The Dewberry and TRE ALTAMIRA project exemplifies the growing recognition that no technology alone can fully address the challenges of a changing Earth. But when combined, they can produce a more complete, multidimensional view of the terrain – spatially, vertically, and temporally.
A harmony of solutions
As the geospatial industry continues to embrace integrated, multi-sensor solutions, the role of InSAR in augmenting lidar is expected to expand. With commercial SAR constellations now offering affordable, high-cadence data streams and lidar technologies advancing in portability and automation, the opportunities for constructive collaboration will only grow. Cloud-based platforms are already facilitating the fusion of InSAR and lidar datasets, enabling seamless workflows that leverage the strengths of each system in unified analysis.
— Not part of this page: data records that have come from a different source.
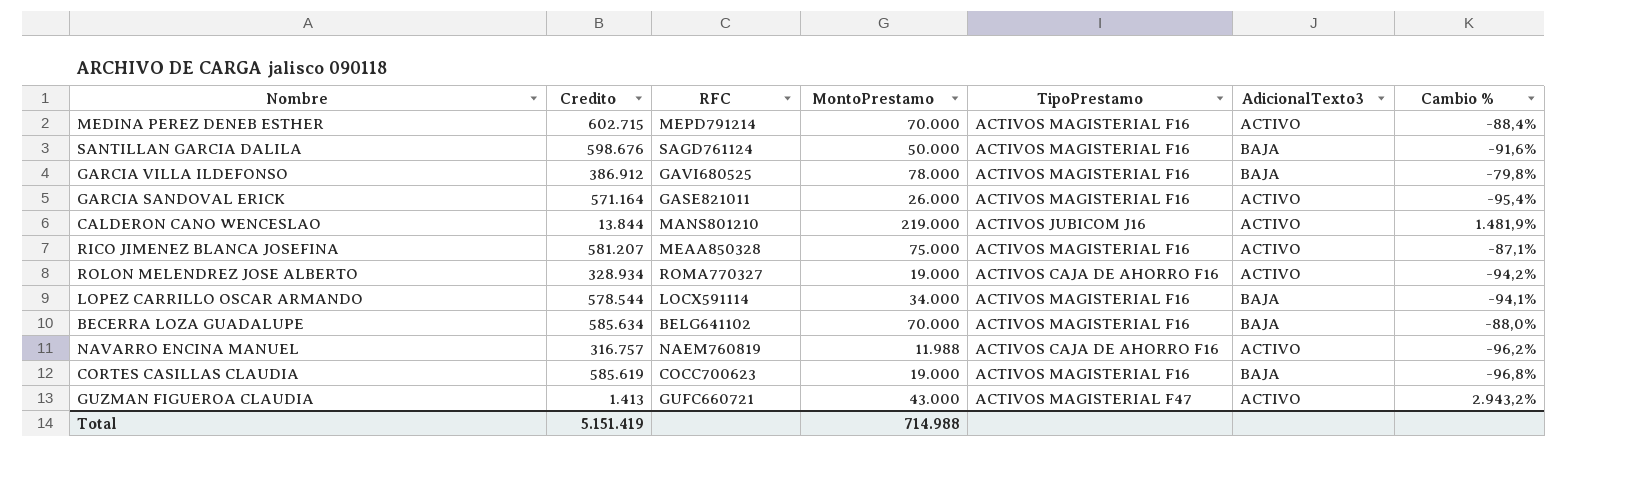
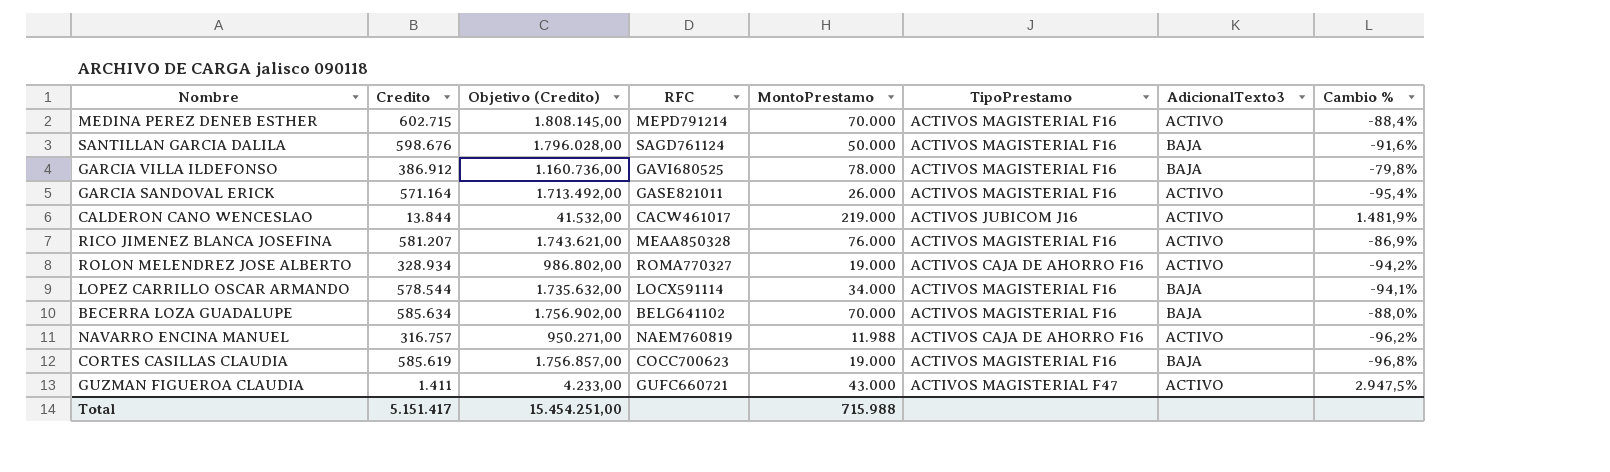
column Objetivo (Credito) | formula: none -> [Credito] * 3
CALDERON CANO WENCESLAO | RFC: MANS801210 -> CACW461017
RICO JIMENEZ BLANCA JOSEFINA | MontoPrestamo: 75.000 -> 76.000
RICO JIMENEZ BLANCA JOSEFINA | Cambio %: -87,1% -> -86,9%
GUZMAN FIGUEROA CLAUDIA | Credito: 1.413 -> 1.411
GUZMAN FIGUEROA CLAUDIA | Cambio %: 2.943,2% -> 2.947,5%
Total | Credito: 5.151.419 -> 5.151.417
Total | MontoPrestamo: 714.988 -> 715.988

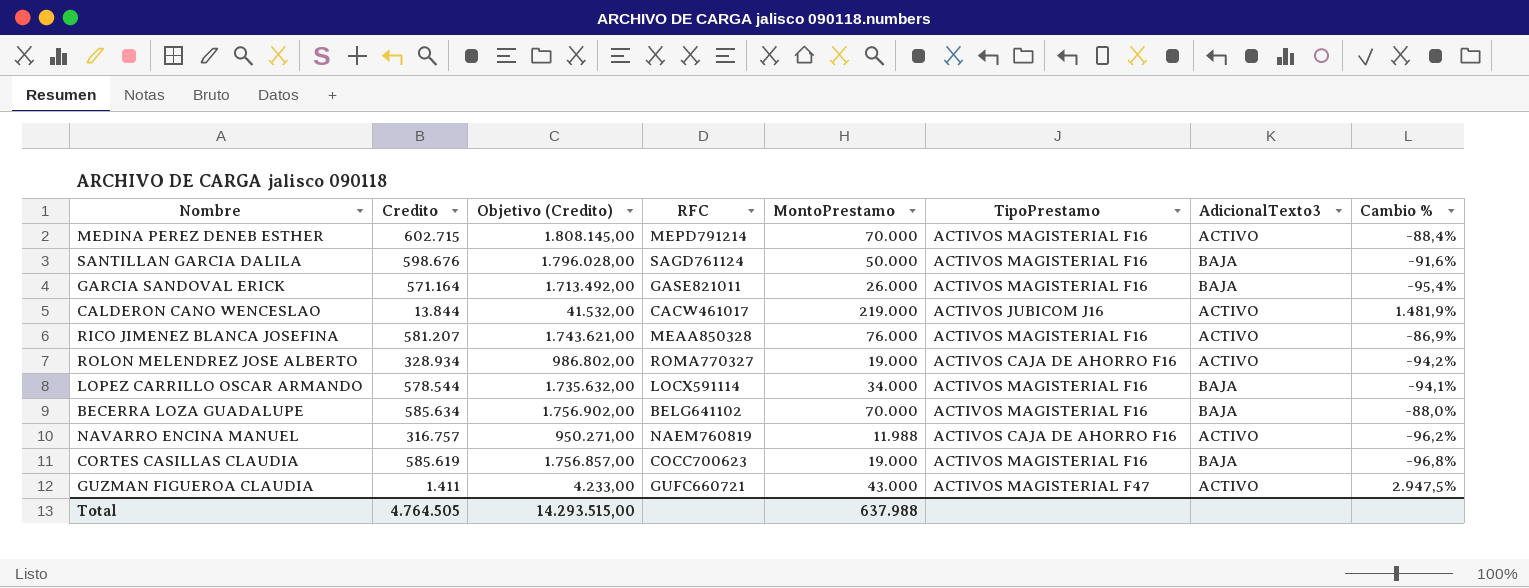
row GARCIA VILLA ILDEFONSO: 386.912 | 1.160.736,00 | GAVI680525 | 78.000 | ACTIVOS MAGISTERIAL F16 | BAJA | -79,8% -> none
GARCIA SANDOVAL ERICK | AdicionalTexto3: ACTIVO -> BAJA
Total | Credito: 5.151.417 -> 4.764.505
Total | Objetivo (Credito): 15.454.251,00 -> 14.293.515,00
Total | MontoPrestamo: 715.988 -> 637.988

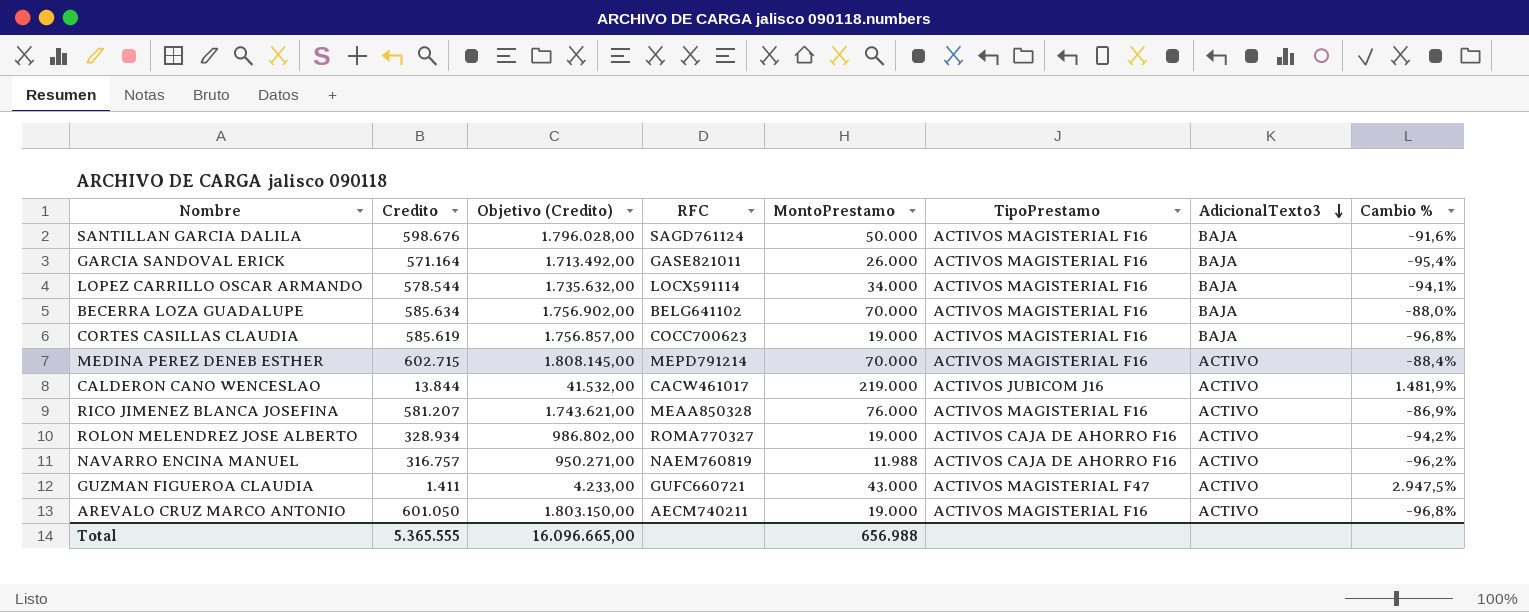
row order: none -> AdicionalTexto3 descending
row AREVALO CRUZ MARCO ANTONIO: none -> 601.050 | 1.803.150,00 | AECM740211 | 19.000 | ACTIVOS MAGISTERIAL F16 | ACTIVO | -96,8%
Total | Credito: 4.764.505 -> 5.365.555
Total | Objetivo (Credito): 14.293.515,00 -> 16.096.665,00
Total | MontoPrestamo: 637.988 -> 656.988

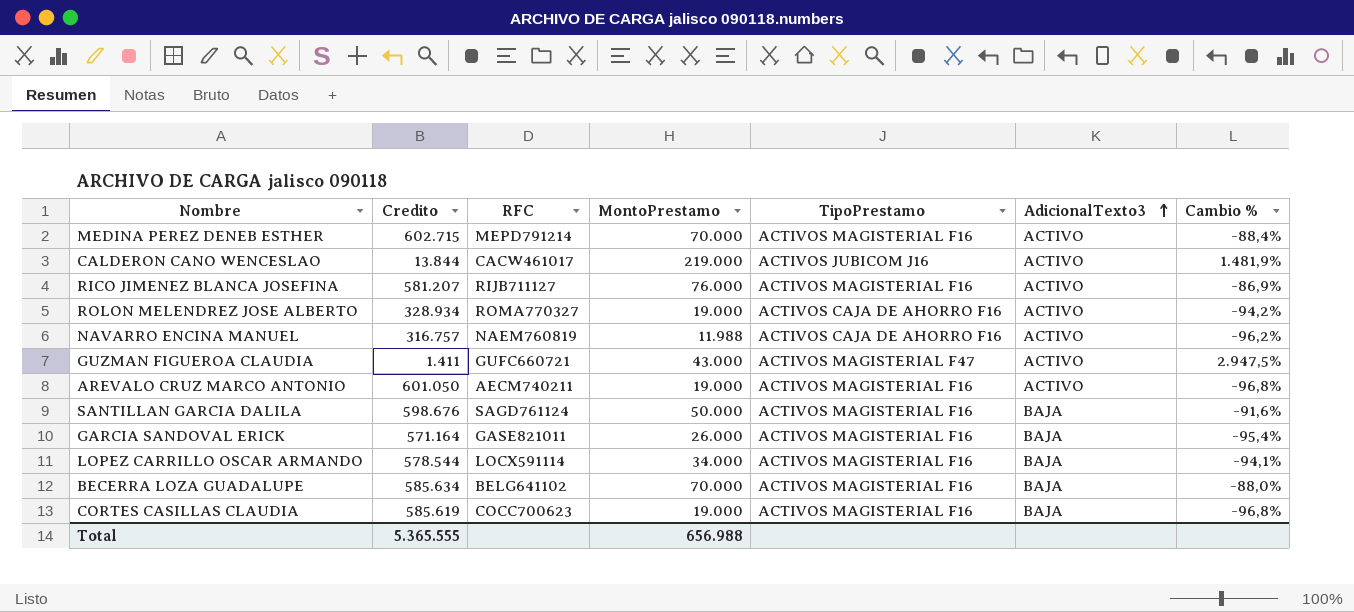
row order: AdicionalTexto3 descending -> AdicionalTexto3 ascending
column Objetivo (Credito) | formula: [Credito] * 3 -> none
RICO JIMENEZ BLANCA JOSEFINA | RFC: MEAA850328 -> RIJB711127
In summary, InSAR does not replace lidar. It enhances it. By identifying where the surface is moving, how fast, and in what direction, InSAR promotes smarter, more focused use of lidar and other remote sensing resources.
Together, lidar and InSAR form a powerful framework for environmental monitoring, disaster response, land-use planning, and infrastructure assessment. They support proactive decision making by not only identifying existing conditions but also predicting future trends. This dual perspective is increasingly critical in an era of geographic discovery, urban expansion, and aging infrastructure.